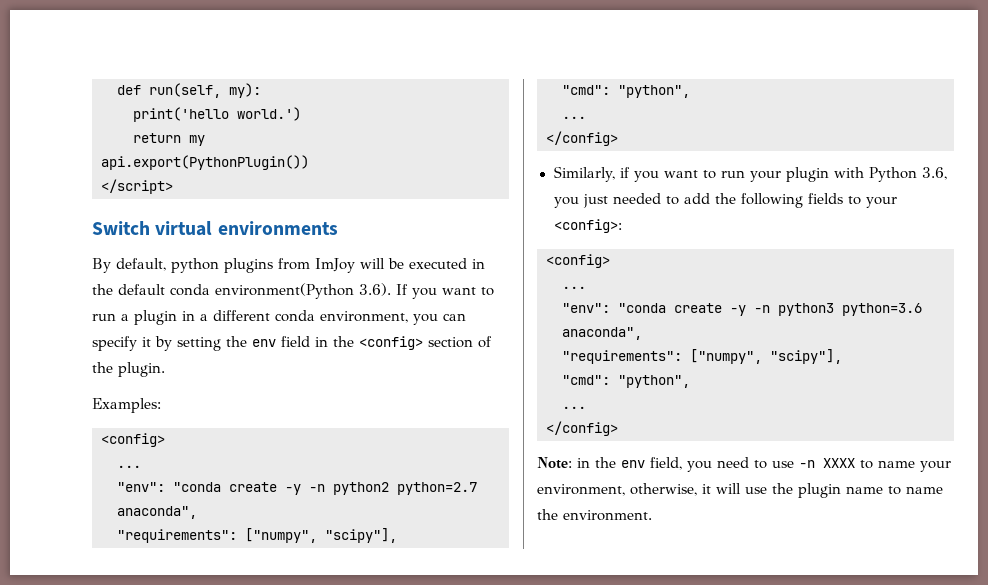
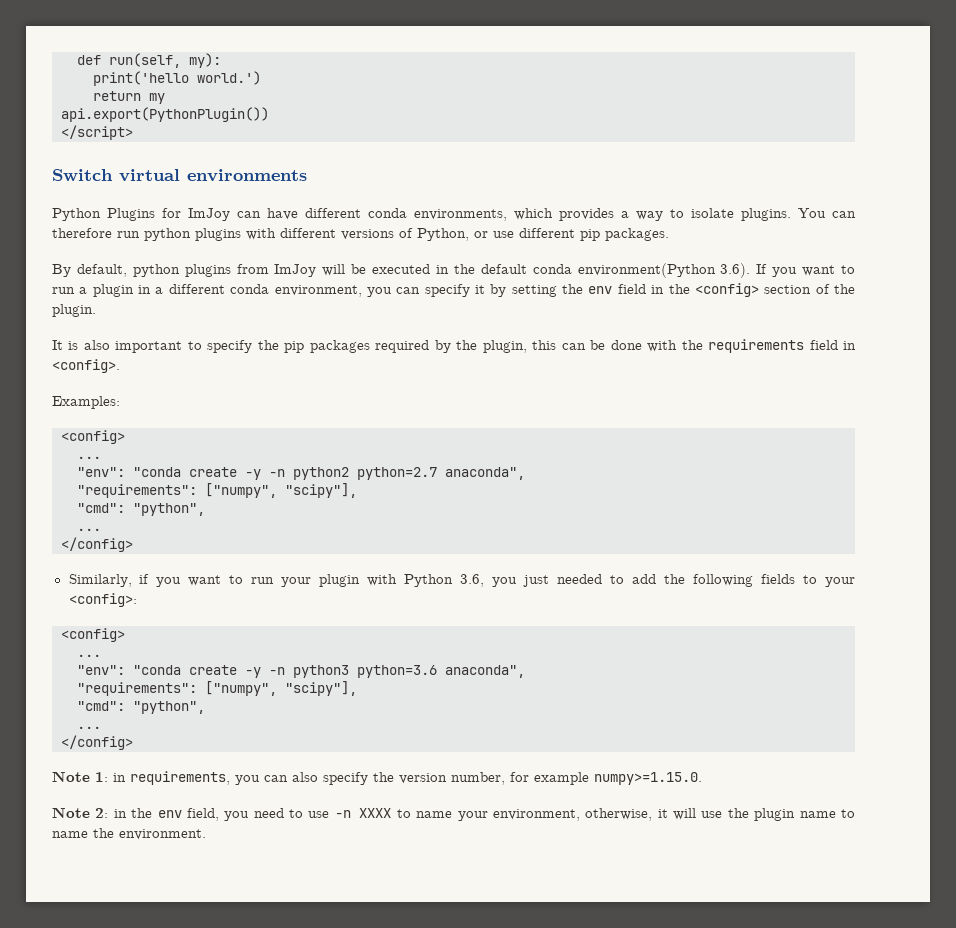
(338, 228) none -> [52,208,856,221] [52,228,669,241] // Python Plugins for ImJoy can have different conda environments, which provides a way to isolate plugins. You can therefore run python plugins with different versions of Python, or use different pip packages.
(165, 369) none -> [52,339,857,353] [52,359,120,373] // It is also important to specify the pip packages required by the plugin, this can be done with the requirements field in <config>.
[537,457,572,469] Note: -> [52,771,702,785] [52,807,109,818] Note 1: in requirements, you can also specify the version number, for example numpy>=1.15.0. // Note 2:

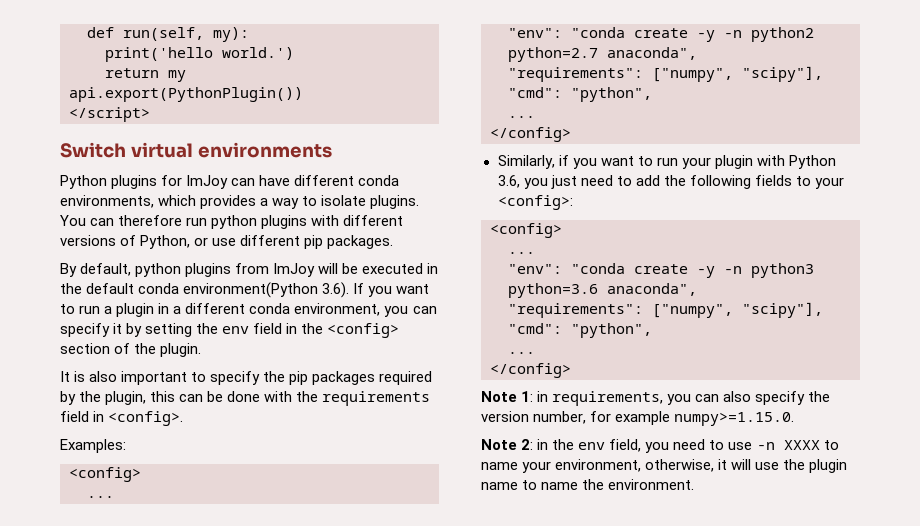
[107,208,155,221] Plugins -> [111,175,158,189] plugins
[557,574,603,584] needed -> [580,175,613,186] need

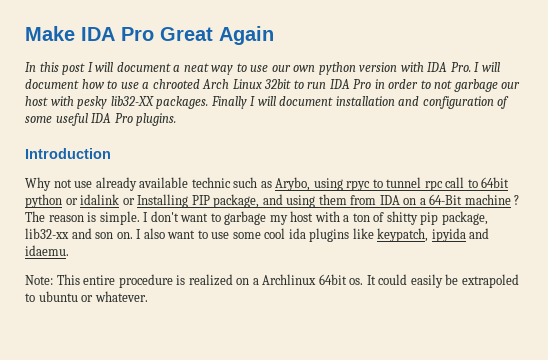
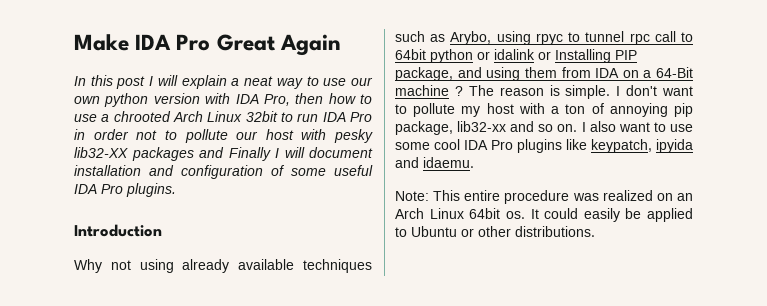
[116,62,171,72] document -> [181,75,227,89] explain
[450,62,500,72] [25,79,79,89] Pro. I will document -> [263,93,324,106] Pro, then
[420,79,498,92] to not garbage -> [136,129,228,143] not to pollute
[156,96,209,109] packages. -> [131,147,224,161] packages and
[74,181,93,188] use -> [139,259,174,273] using
[191,177,231,188] technic -> [303,259,372,273] techniques
[224,211,267,225] garbage -> [413,103,456,117] pollute
[386,211,418,225] shitty -> [609,103,668,117] annoying
[95,232,114,239] son -> [538,124,554,132] so
[288,228,306,239] ida -> [464,140,513,150] IDA Pro
[176,275,186,285] is -> [572,193,599,201] was
[252,274,317,285] a Archlinux -> [677,193,693,201] [395,208,464,219] an Arch Linux
[461,274,519,288] [25,291,148,302] extrapoled to ubuntu or whatever. -> [647,208,693,222] [395,226,595,237] applied to Ubuntu or other distributions.

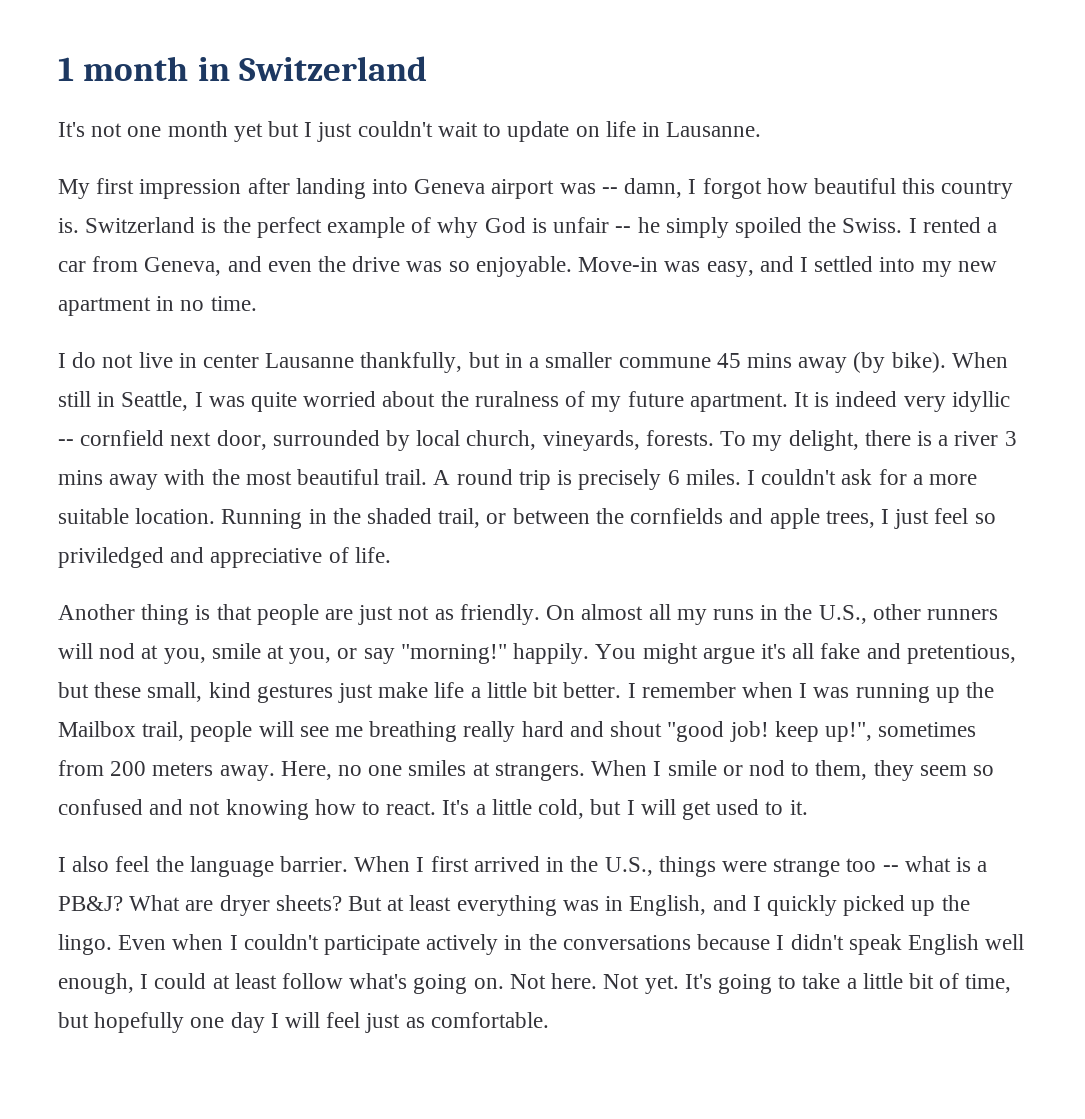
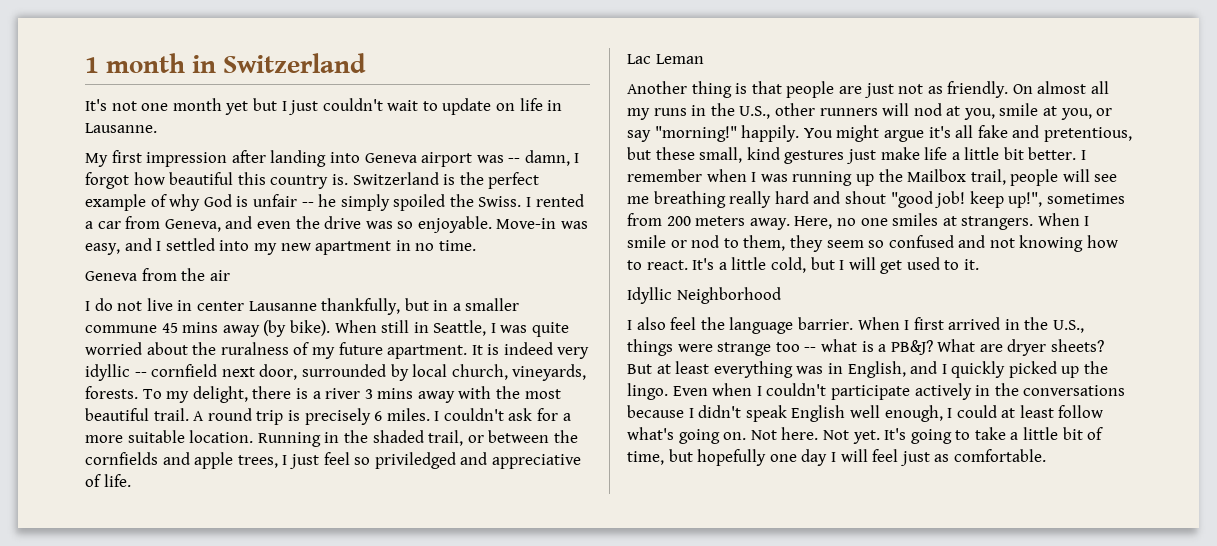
(257, 303) none -> [85,268,230,281] // Geneva from the air
(391, 555) none -> [627,54,704,64] // Lac Leman
(808, 807) none -> [627,287,781,304] // Idyllic Neighborhood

• • • • •

→ Aim of the exercise
Go through the records above and copy each line where "specify" is found.

→ Solution to the exercise
(165, 369) none -> [52,339,857,353] [52,359,120,373] // It is also important to specify the pip packages required by the plugin, this can be done with the requirements field in <config>.
[537,457,572,469] Note: -> [52,771,702,785] [52,807,109,818] Note 1: in requirements, you can also specify the version number, for example numpy>=1.15.0. // Note 2:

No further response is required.